In 1959, social psychologist Dr. Milton Rokeach had the bright idea to put together in the same room three paranoid schizophrenics who each thought they were Jesus Christ. For two years they had a regular meeting in which these troubled souls tried to work out for themselves what it meant to have three incarnations of God’s son exist and interact simultaneously. It makes for some astounding dialogue, and is captured wonderfully in Rokeach’s resulting book, The Three Christs of Ypsilanti.
Novelist Victor LaValle has stated that his three obsessions are religion, mental illness and horror. God doesn’t reside in New Hyde mental hospital, the setting of his new novel, The Devil in Silver, but his evil, horned counterpart is present and accounted for, showing that, as Rokeach demonstrated, LaValle’s three interests easily blend together just as well as you might imagine.
Pepper is a large, salty Queens native who occasionally gets into bar scraps. As the book begins, he’s being led into the psychiatric unit by some plain-clothes police with whom he accidentally tussled. They’re booking him for a three-day observation period, ostensibly to monitor his mental condition. He’s there instead of jail due to some kind of bureaucratic loophole that makes the officer’s lives less complicated.
Pepper gets more than he bargained for, and what is initially a three-day holiday in an asylum turns into an over-medicated, months-long adventure in New York psychiatric “care.” Pepper’s new companions are a mentally, ethnically and age-diverse cast of characters. His roommate, Coffee, keeps a binder of phone numbers (real or imagined, who can say) in the delusional hope that he can one day get through to the “Big Boss”—you know, President Obama—so he can do something about the conditions at New Hyde. Loochie is a young girl with the strength of 10 men. Dorry is a sweet old lady with a terrible secret.
The patients are tormented by inner demons, but also real ones. Pepper learns from his new neighbors that a devil stalks the halls of New Hyde. He considers it the usual crazy talk until one night when his sternum is nearly crushed by a snarling, otherworldly apparition. Pepper is fairly certain that he’s not crazy enough (yet) to have imagined it, but still has no rational explanation handy. He must decide whether to continue with his plan to escape, or to stay and make sure the devil gets his due.

“An old man’s frail body, but its head was massive, covered in matted fur that hung down to those small shoulders,” he writes, describing New Hyde’s devil. “In the moonlight its fur looked as gray as shale. It had a bison’s head. Pepper saw this and couldn’t deny it. But its body, from the shoulders down, remained gangly and feeble. Hairless. Human.” The book is set entirely within the confines of the hospital, and that environment fosters a claustrophobic, hallucinatory atmosphere. In a place where the majority of residents are medicated to the point where they can barely remember their own names, there is plenty of opportunity for reality-questioning plot twists and paranoid insanity.

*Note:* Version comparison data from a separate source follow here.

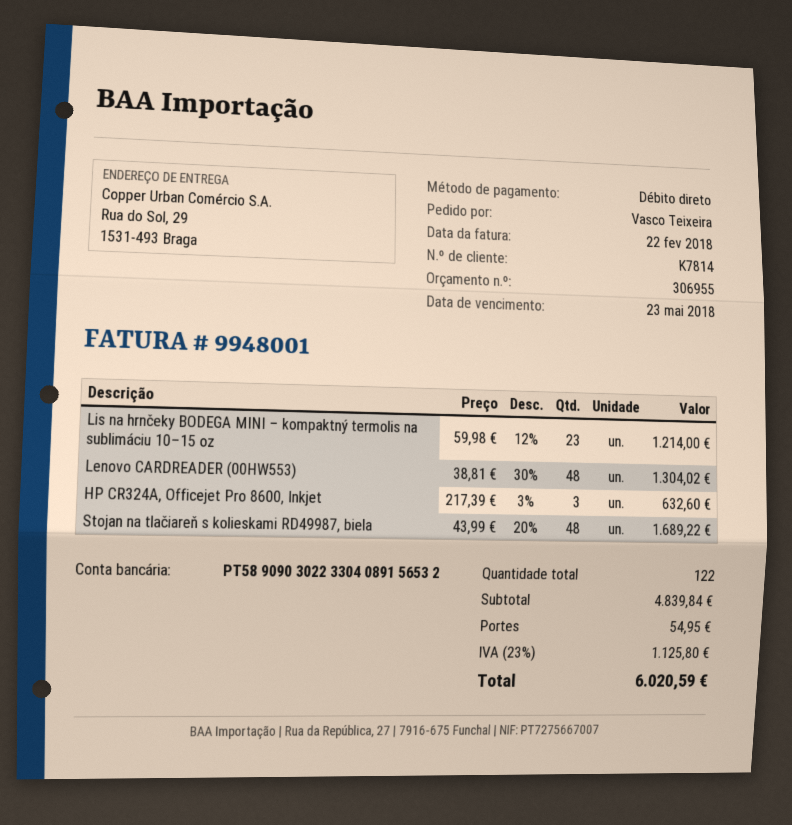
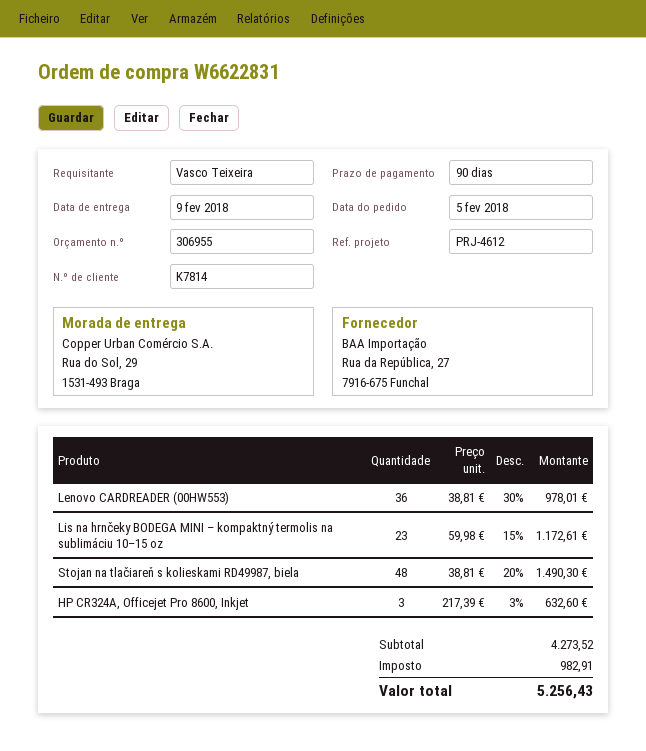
Lis na hrnčeky BODEGA MINI – kompaktný termolis na sublimáciu 10–15 oz: 23 x 59.98 - 12% = 1214.00 -> 23 x 59.98 - 15% = 1172.61
Lenovo CARDREADER (00HW553): 48 x 38.81 - 30% = 1304.02 -> 36 x 38.81 - 30% = 978.01
Stojan na tlačiareň s kolieskami RD49987, biela: 48 x 43.99 - 20% = 1689.22 -> 48 x 38.81 - 20% = 1490.30
subtotal: 4839.84 -> 4273.52
shipping: 54.95 -> none
tax: 1125.80 -> 982.91
total: 6020.59 -> 5256.43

Perhaps despite himself, LaValle exhibits a light touch and subtle humor that prevents The Devil in Silver from being truly terrifying. The novel is more a madcap black comedy, with Pepper going from a normal guy you might have a beer with to institutionalized pariah in less time than it takes to say One Flew Over the Cuckoo’s Nest. The truly frightening part of LaValle’s book isn’t the presence of the devil—it’s seeing how arbitrary the line between mentally fit and being locked away and drugged into a continuous stupor is. Judging by the state of the world outside New Hyde hospital, it might be time to reassess just who belongs where.